¹ I enclose names, such as “The Plains”, in double quote marks to indicate that they are of my devising; they allow me to think about and describe features that would otherwise require constant clumsy circumlocutions each time I mention them. These names do not appear on the topographical maps nor in the The Nova Scotia Atlas; should these features have been given local names, they are not known to me (though I would greatly appreciate hearing about them using the feedback address in the footer). A name appearing outside double quotes is either an officially designated name or else a local name I have been made aware of.↩
Photo #1 shows the central part of the panorama, centred on an unnamed prominence in Upper Glencoe, a part of the Bornish Hills; it lies a bit east of due south. If one were to fly in a straight line from here crossing that prominence, one would end up near the quarry in Melford on the Trans-Canada Highway (Highway 105) east of River Denys Mountain and the Big Ridge. A quick look at this beautiful view leaves one with the impression that most trees are unchanged; however, this proves to be an artefact of the distance, as the following close-ups of this view (and of parts of the panorama outside the scope of this view) will show.
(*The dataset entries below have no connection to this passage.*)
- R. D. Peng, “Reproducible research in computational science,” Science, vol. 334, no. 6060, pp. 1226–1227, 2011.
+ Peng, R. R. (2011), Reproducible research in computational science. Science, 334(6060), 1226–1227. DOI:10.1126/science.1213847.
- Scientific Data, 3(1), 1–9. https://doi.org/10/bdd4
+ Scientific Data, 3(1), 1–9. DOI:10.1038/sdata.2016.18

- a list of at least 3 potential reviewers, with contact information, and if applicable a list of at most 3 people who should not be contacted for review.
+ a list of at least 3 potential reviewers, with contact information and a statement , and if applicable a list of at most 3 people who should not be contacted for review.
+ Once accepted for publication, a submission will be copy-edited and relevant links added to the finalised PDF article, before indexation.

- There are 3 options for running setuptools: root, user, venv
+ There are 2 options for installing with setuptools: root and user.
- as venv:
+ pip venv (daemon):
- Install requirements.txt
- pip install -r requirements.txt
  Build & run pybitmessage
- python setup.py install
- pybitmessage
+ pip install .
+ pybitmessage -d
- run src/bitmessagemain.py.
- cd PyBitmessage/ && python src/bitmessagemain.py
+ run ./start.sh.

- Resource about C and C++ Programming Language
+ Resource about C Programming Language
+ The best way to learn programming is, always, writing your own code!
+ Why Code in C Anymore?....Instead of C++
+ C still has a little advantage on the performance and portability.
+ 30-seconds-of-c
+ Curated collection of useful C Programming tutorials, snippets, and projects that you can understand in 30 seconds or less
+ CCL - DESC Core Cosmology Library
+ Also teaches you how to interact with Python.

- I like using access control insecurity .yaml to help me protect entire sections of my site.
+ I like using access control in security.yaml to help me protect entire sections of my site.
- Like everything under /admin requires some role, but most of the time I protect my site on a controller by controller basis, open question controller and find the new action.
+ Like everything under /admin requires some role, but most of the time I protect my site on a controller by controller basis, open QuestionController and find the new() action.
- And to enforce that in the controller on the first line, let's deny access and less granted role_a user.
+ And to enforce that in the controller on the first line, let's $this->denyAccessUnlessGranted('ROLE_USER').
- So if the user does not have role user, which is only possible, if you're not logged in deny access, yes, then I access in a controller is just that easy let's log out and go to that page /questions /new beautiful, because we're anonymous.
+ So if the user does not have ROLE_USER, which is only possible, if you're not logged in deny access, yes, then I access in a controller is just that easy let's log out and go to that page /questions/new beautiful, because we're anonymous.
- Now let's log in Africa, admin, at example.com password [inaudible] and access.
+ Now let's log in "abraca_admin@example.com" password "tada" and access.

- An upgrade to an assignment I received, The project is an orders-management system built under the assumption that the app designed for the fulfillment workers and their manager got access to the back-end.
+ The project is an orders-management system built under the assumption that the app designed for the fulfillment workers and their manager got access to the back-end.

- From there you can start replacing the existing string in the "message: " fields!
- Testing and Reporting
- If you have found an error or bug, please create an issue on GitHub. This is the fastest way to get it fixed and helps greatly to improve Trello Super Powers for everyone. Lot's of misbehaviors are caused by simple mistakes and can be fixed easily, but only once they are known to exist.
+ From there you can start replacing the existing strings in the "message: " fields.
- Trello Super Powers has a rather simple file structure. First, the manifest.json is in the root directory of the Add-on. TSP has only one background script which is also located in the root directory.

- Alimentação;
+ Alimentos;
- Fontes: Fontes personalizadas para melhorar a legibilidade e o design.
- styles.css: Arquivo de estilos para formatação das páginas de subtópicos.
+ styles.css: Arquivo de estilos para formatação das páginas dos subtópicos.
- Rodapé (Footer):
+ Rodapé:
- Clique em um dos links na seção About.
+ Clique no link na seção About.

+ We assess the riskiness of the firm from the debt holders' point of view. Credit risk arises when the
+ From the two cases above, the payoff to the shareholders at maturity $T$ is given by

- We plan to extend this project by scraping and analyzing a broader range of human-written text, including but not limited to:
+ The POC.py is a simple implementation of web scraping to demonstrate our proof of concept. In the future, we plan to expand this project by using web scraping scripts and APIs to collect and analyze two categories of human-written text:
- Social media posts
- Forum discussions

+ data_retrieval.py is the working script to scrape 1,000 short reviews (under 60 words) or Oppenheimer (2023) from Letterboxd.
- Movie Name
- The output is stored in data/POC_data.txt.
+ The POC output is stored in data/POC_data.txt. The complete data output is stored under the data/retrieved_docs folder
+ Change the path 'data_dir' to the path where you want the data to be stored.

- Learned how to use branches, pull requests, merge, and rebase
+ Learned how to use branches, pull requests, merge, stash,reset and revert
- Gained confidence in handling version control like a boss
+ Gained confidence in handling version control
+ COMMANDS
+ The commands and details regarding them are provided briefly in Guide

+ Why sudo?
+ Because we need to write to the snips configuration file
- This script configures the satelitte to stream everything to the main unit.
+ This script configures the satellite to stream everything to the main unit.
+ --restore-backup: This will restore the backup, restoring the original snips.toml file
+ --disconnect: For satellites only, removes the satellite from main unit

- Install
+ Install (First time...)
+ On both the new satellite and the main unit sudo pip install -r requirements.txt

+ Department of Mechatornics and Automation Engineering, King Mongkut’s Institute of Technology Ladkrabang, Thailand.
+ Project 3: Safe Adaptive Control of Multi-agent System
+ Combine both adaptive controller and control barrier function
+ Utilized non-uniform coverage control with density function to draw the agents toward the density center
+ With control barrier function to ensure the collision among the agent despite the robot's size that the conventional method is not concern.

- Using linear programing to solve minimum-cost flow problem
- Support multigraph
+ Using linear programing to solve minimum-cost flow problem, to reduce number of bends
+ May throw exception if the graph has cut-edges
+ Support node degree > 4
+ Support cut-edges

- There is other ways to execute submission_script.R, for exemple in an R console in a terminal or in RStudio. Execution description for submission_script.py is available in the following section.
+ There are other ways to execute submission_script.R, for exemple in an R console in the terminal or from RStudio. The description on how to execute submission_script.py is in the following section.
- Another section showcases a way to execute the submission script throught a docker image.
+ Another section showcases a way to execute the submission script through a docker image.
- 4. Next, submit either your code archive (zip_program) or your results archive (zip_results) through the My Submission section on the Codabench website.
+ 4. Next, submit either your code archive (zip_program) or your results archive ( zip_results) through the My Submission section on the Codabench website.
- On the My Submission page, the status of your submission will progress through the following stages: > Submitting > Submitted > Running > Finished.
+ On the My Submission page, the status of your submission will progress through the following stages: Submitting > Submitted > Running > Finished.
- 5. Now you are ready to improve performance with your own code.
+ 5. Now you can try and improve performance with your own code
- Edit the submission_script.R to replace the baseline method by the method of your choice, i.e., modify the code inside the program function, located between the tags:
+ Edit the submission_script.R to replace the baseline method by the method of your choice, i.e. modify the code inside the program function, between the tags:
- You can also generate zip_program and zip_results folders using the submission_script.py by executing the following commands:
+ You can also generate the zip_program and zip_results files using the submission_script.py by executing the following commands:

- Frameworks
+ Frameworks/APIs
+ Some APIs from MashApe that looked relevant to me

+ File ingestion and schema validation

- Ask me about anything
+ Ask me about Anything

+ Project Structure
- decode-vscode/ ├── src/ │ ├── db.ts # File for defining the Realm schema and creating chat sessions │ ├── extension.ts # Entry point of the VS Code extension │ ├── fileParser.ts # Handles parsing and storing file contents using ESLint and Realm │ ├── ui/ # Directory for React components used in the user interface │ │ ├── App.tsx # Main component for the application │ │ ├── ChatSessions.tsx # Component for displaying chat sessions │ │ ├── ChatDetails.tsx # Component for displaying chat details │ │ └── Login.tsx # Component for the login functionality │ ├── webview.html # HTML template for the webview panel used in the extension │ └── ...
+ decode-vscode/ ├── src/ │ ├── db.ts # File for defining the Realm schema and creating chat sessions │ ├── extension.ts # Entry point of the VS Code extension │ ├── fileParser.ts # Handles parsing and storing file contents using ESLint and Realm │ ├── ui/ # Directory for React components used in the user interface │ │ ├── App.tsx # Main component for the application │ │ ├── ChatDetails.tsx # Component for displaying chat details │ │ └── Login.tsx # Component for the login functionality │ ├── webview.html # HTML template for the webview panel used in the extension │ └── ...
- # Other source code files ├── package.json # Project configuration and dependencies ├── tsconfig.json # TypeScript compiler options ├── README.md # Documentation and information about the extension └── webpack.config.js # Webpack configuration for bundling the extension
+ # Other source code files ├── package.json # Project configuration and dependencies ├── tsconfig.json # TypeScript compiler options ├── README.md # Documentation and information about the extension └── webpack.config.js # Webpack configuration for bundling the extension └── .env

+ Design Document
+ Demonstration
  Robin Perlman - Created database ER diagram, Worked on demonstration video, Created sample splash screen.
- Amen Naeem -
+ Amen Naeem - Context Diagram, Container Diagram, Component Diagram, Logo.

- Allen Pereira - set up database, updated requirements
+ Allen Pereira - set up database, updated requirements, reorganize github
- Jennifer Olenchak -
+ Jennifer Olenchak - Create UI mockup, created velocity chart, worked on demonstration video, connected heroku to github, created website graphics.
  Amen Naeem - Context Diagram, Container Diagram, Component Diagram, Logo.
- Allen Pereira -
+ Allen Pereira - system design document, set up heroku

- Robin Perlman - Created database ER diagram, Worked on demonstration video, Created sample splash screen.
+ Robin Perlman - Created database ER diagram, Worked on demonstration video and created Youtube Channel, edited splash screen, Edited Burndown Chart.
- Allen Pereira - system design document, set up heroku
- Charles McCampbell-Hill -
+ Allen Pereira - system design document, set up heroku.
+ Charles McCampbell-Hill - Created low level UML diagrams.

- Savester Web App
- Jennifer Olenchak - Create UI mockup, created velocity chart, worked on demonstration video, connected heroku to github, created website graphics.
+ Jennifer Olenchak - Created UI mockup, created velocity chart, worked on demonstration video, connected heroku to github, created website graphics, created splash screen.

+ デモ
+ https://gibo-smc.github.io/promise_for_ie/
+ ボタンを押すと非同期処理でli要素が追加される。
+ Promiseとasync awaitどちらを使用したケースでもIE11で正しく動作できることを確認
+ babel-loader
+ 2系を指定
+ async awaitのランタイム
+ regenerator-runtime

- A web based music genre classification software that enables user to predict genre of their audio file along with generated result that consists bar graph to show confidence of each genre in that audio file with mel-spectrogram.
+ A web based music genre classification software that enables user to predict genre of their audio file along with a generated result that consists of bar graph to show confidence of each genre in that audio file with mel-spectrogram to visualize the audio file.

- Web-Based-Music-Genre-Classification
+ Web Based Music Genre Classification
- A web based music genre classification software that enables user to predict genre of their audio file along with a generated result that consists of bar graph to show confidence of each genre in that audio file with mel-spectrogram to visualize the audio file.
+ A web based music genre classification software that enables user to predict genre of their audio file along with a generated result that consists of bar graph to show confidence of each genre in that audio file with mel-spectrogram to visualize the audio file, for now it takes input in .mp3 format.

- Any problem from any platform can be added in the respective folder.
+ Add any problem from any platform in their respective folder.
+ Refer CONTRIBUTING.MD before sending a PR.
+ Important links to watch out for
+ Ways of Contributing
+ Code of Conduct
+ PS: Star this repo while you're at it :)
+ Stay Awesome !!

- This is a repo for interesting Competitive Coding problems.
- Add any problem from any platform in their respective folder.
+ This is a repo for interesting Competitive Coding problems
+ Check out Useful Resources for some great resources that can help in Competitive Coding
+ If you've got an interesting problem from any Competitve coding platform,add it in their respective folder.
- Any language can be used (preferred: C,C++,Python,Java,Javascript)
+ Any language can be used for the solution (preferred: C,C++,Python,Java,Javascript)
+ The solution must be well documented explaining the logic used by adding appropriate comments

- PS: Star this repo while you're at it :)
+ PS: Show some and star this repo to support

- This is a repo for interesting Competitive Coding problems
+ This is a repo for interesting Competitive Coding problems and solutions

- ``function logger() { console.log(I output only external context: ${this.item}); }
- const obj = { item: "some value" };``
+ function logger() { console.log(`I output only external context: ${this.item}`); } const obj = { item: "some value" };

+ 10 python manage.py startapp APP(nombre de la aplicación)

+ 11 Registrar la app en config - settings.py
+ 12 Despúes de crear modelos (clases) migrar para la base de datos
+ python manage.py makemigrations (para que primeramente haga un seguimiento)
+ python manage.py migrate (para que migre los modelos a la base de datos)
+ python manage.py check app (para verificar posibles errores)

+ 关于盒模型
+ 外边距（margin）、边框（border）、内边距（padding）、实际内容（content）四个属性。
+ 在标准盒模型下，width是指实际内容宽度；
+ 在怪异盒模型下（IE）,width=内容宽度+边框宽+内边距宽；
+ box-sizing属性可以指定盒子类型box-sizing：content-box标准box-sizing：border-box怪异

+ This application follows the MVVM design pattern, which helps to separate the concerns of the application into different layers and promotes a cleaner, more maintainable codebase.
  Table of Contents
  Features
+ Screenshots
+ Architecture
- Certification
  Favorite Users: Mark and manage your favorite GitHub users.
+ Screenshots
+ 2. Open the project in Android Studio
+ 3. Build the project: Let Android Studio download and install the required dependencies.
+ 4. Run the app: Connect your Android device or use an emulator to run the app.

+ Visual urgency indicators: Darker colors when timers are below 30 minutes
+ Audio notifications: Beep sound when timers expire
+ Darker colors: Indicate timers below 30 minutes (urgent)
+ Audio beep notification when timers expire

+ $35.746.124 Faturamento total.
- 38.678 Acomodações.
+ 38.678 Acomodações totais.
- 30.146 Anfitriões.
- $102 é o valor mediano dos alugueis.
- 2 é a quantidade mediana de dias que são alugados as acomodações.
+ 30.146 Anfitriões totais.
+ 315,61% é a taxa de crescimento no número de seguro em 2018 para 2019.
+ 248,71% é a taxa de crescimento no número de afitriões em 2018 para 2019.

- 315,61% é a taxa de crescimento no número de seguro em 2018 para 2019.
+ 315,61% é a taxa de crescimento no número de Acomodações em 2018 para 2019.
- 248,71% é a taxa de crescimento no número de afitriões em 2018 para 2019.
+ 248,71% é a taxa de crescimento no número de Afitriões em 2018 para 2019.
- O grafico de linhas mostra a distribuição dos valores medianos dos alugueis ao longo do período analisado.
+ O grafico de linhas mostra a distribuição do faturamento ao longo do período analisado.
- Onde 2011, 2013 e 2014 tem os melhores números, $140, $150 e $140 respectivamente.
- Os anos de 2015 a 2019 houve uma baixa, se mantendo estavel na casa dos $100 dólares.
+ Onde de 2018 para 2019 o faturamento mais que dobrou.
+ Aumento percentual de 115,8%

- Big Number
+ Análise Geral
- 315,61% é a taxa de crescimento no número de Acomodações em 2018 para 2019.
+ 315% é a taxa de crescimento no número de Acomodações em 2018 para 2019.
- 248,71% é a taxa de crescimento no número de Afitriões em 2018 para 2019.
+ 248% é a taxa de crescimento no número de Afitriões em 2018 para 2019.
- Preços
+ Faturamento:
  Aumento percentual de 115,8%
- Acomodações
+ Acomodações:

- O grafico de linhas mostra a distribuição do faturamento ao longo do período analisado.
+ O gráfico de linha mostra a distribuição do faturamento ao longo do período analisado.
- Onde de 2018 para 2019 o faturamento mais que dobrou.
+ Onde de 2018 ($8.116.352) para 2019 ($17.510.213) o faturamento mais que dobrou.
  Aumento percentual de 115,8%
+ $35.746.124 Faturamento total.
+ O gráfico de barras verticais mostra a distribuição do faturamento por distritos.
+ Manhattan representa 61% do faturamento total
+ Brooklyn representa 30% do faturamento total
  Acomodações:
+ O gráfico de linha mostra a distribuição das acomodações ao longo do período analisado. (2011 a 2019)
Photo #2 looks across “The Plains” to the summit of Churchview Road (named for its fine views of St Joseph’s Church in Glencoe Mills), which climbs up this ridge from the MacKinnon Road to arrive at the right of the trees in the centre (part of the path the road takes can be seen as a mark through the trees if one knows where to look). This view is to the left and well outside the scope of photo #1. Part of the reason that there is no obstructing vegetation to block the views from “The Plains” is because of blueberry fields near the road; I do not know if they are still cultivated commercially or not (they appear somewhat overgrown with brush and small trees), but this view looks across them to the ridge (which continues to the left of this view to Dunakin) and the Churchview Road summit. The darker greens of the evergreens are scattered across the photo, more or less marking the valley of the Mull River; the large stand of lighter greens left of centre are tamaracks, which had not begun to change yet; the remainder are deciduous trees and it can be better seen here that they have already changed significantly all along the ridge. In the foreground are some very bright small red trees (which would be brighter still in less filtered light).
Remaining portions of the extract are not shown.